In the decision that is now being appealed to the Supreme Court, the Second Circuit Court of Appeals rejected the established class action "tolling" doctrine. The Tenth and Federal Circuits have all held that the tolling doctrine applies to the three-year limitations period in the Securities Act or to substantially similar limitations periods in other statutes, but the Second Circuit held in 2013 in Police & Fire Retirement System of Detroit v. IndyMac MBS, Inc. that tolling applies only to the Securities Act's one-year statute of limitations, not to its three-year statute of "repose." The Second Circuit's ruling, which it reiterated in ANZ Securities, created a circuit split that caused serious uncertainty about whether investors' claims were timely depending on where in the country they were filed. Since then, the Sixth and Eleventh Circuits have agreed with the Second Circuit, exacerbating the circuit split and the resulting uncertainty about investor rights. The Supreme Court was set to resolve this issue in 2014 in an appeal from the Second Circuit's decision in IndyMac.
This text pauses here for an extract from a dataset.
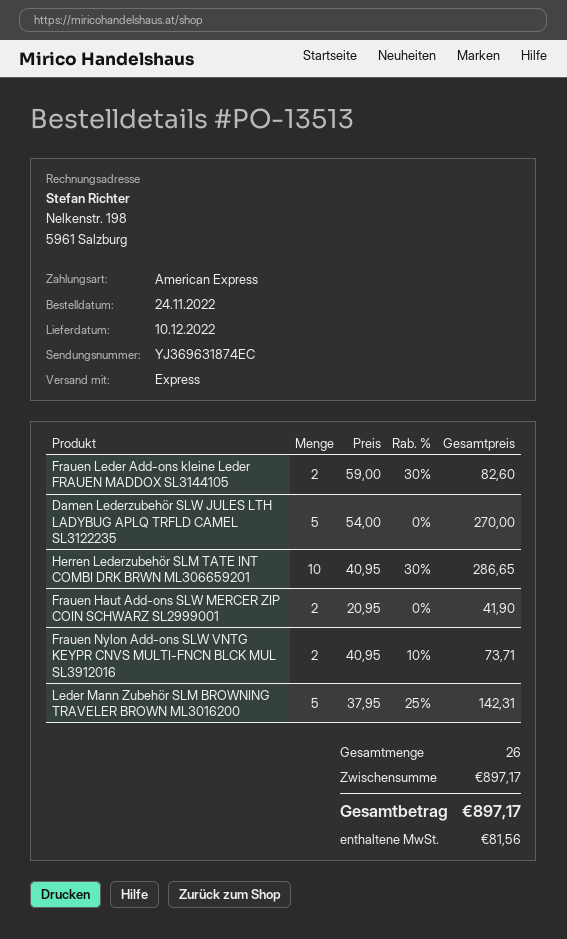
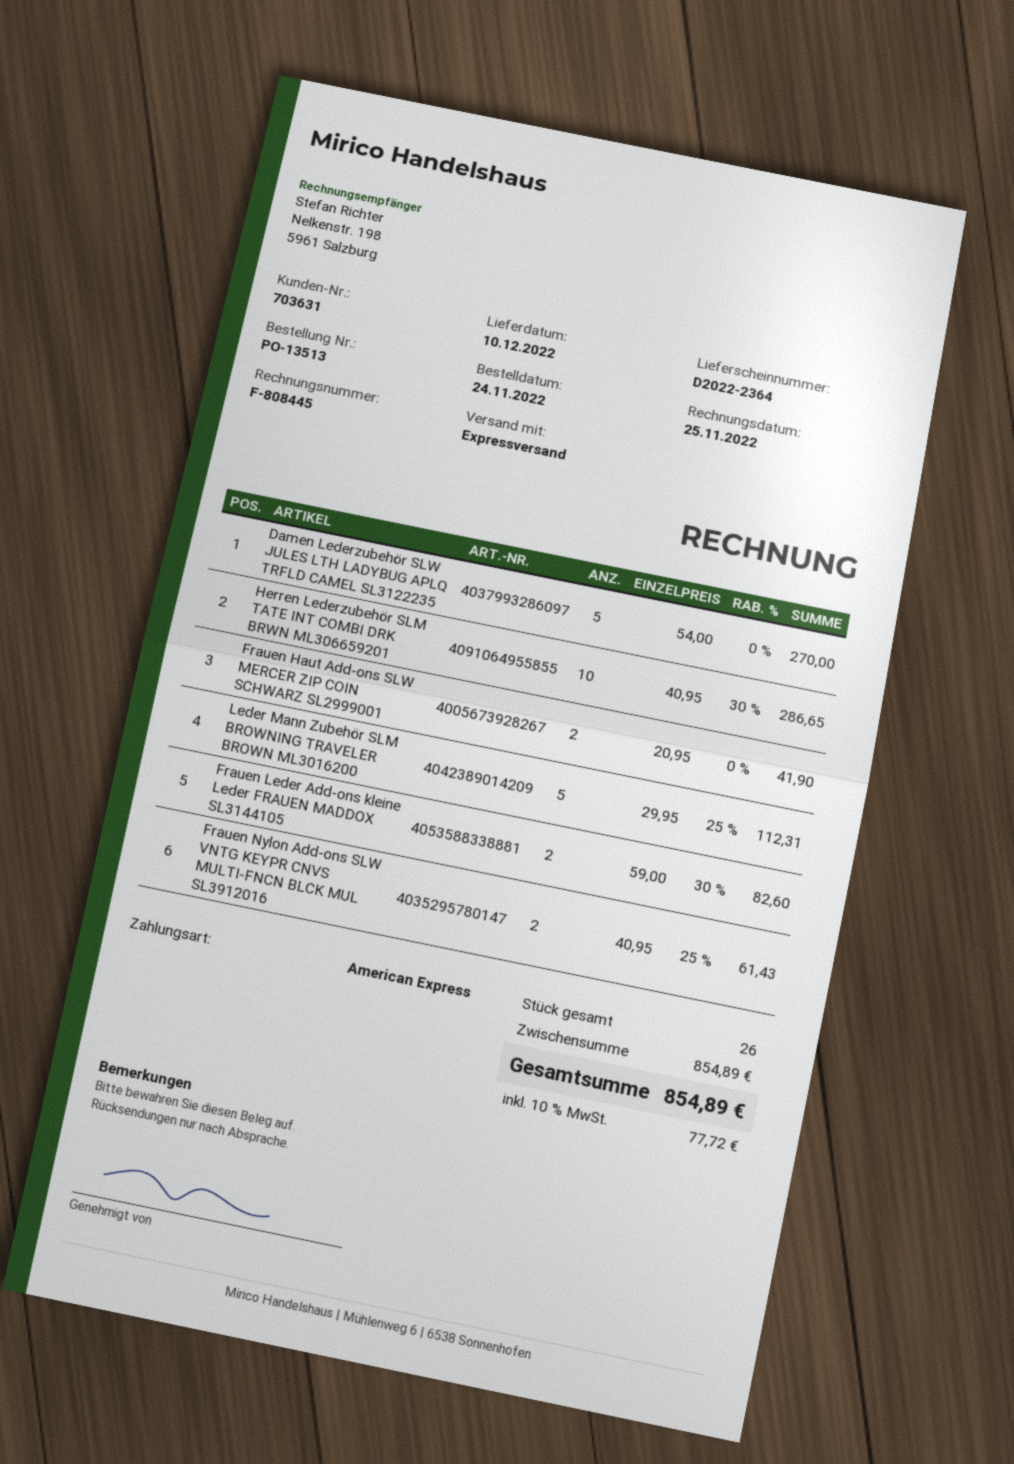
Frauen Nylon Add-ons SLW VNTG KEYPR CNVS MULTI-FNCN BLCK MUL SL3912016: 2 x 40.95 - 10% = 73.71 -> 2 x 40.95 - 25% = 61.43
Leder Mann Zubehör SLM BROWNING TRAVELER BROWN ML3016200: 5 x 37.95 - 25% = 142.31 -> 5 x 29.95 - 25% = 112.31
subtotal: 897.17 -> 854.89
tax: 81.56 -> 77.72
total: 897.17 -> 854.89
However, the Court dismissed certiorari in that case only days before oral argument after a settlement of the underlying case. Now the Court will finally resolve the circuit split in ANZ Securities.
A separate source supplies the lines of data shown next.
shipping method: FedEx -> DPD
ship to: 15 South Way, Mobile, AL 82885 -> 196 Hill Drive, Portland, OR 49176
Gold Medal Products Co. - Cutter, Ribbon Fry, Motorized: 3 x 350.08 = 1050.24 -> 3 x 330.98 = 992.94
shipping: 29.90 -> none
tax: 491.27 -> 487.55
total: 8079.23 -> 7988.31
What's at Stake for Investors
The practical effect of the Second Circuit's narrow ruling, if it is not reversed by the Supreme Court, will be that:
- Investors will have to monitor closely the progress of class certification in each case in which they have a significant financial interest (as well as other developments that may affect their claims) because they can no longer rely on the filing of a class action to preserve their claims;
- Investors will need to retain counsel and file their own individual actions, or move to intervene in the class action, to avoid losing their right to recover for violations of the federal securities laws in the large number of cases in which class certification may not be decided until after the applicable periods for asserting new claims has run; and
- Investors will lose the ability in nearly all cases to wait until a settlement is reached to decide whether to opt out of the class in order to seek a greater recovery of their losses, and would be forced to decide whether to opt out much earlier without any ability to assess whether the class settlement provides adequate compensation.